6. Contribution of Work

The great threat of earthquakes in the area, earthquake-prone location, obviously is very important to develop an effective system of risk assessment, and prevention of negative effects of earthquakes is a necessity. In this respect, it should be said that forecasting of the natural disaster is really quite problematic, but still, the application of the ML methods with proper data set and then through ensemble gives an opportunity to predict the possibility of location of an earthquake to occur, having a rage of magnitude and observing some external features like unusual animal movement, falling of leaves, and rapid rise and fall in temperature and pressure though without a definition of the precise date and time of a disaster. Nevertheless, it is possible to forecast an earthquake within a few months, for instance, making people more prepared for the natural disaster taking into account all above mentioned; it is possible to conclude that earthquakes occur regularly in the IUB area and, therefore, they represent a serious threat to people living in the area.

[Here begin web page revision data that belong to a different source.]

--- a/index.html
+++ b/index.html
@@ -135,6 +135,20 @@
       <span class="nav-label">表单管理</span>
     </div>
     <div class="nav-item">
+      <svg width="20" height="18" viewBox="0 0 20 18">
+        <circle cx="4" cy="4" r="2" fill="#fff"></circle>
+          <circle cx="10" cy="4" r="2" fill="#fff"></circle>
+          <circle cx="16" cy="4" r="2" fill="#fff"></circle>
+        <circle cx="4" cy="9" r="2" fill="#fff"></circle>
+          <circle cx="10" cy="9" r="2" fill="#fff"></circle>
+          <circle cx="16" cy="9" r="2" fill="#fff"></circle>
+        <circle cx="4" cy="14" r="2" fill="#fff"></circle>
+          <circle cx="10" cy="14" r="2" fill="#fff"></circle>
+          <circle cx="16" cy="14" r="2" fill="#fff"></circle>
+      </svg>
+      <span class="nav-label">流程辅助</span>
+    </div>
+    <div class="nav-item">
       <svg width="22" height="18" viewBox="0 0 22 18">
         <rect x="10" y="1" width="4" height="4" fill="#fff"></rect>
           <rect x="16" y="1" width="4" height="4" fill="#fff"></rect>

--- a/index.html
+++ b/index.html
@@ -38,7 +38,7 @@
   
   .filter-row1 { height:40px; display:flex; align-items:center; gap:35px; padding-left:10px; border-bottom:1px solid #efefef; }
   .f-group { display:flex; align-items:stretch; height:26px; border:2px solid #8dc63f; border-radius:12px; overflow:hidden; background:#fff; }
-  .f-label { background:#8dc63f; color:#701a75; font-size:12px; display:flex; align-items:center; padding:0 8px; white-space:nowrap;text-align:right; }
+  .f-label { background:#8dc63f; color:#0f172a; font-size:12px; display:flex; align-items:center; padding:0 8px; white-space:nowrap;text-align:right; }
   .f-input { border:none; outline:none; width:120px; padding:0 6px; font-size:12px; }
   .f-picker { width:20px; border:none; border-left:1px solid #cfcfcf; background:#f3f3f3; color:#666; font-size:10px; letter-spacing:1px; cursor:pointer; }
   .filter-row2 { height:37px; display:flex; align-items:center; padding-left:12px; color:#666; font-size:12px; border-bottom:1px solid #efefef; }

The EEPM can induce interest among seismologists and researchers to apply new technologies as well as other ML techniques and different ensemble methods using this as a base and get more accurate result.

The novelty of this research is the genuine data set recorded from the location of actual occurrences of earthquake. The data from people experiencing earthquake is also recorded, and then, a unique data set is prepared based on both data sets. This novel data set is applied on ML for individual prediction, and then, ensemble technique is applied on individual techniques to get a better and accurate prediction.

The limitations of the study are claims of breakthroughs have failed to withstand scrutiny on finding reliable precursors. Occurrences of earthquake are highly sensitive to unmeasurable fine details of the state of the earth in a large volume not just in the immediate vicinity of the hypocentre.

7. Conclusion and Future Scope

The conclusion of the research work states that there must be a regular checking by seismologists, metrologies, or different institutions related to earthquake studies during the morning, during fall in temperature, unusual animal movement, fall in pressure, and unusual behaviour of trees and water bodies at earthquake-prone areas, which can give a higher rate of possibility of forecasting earthquake.

The unique preprocessor data generated can be used by other data mining methods for regression as well as classification. This preprocessor data can be amended by adding one or more attributes for better results and prediction, which can be utilized by different data mining methods.

This novel EEPM is certainly going to enrich the researchers, seismologist, and metrological department to understand the application of different data mining methods individually as well as the power of the ensemble methods for better and accurate prediction. The importance of EEPM can be made stronger applying regression as well as classification by combining more individual data mining methods, more iteration, and multiple decision trees and can also be used by using nonlinear data. EEPM supports to use stacking and applying more individual methods in neural networks and other systems from its decentralized origin.

Data Availability

The data used to support the findings of this study are available from the corresponding author upon request.

Conflicts of Interest

The authors declare no conflicts of interest.


I with gratitude like to pass my appreciation to my supervisor Dr. Prinima Gupta and cosupervisor Prof. (Dr) Felix Musua for their expert advice and encouragement. I would also like to thank Mr. Vobbani Venkateswarlu, Mr. Atharva Kulkarni, Mr. Nikhil Sahu, and Mr. Saikat Das for their honest support and cooperation.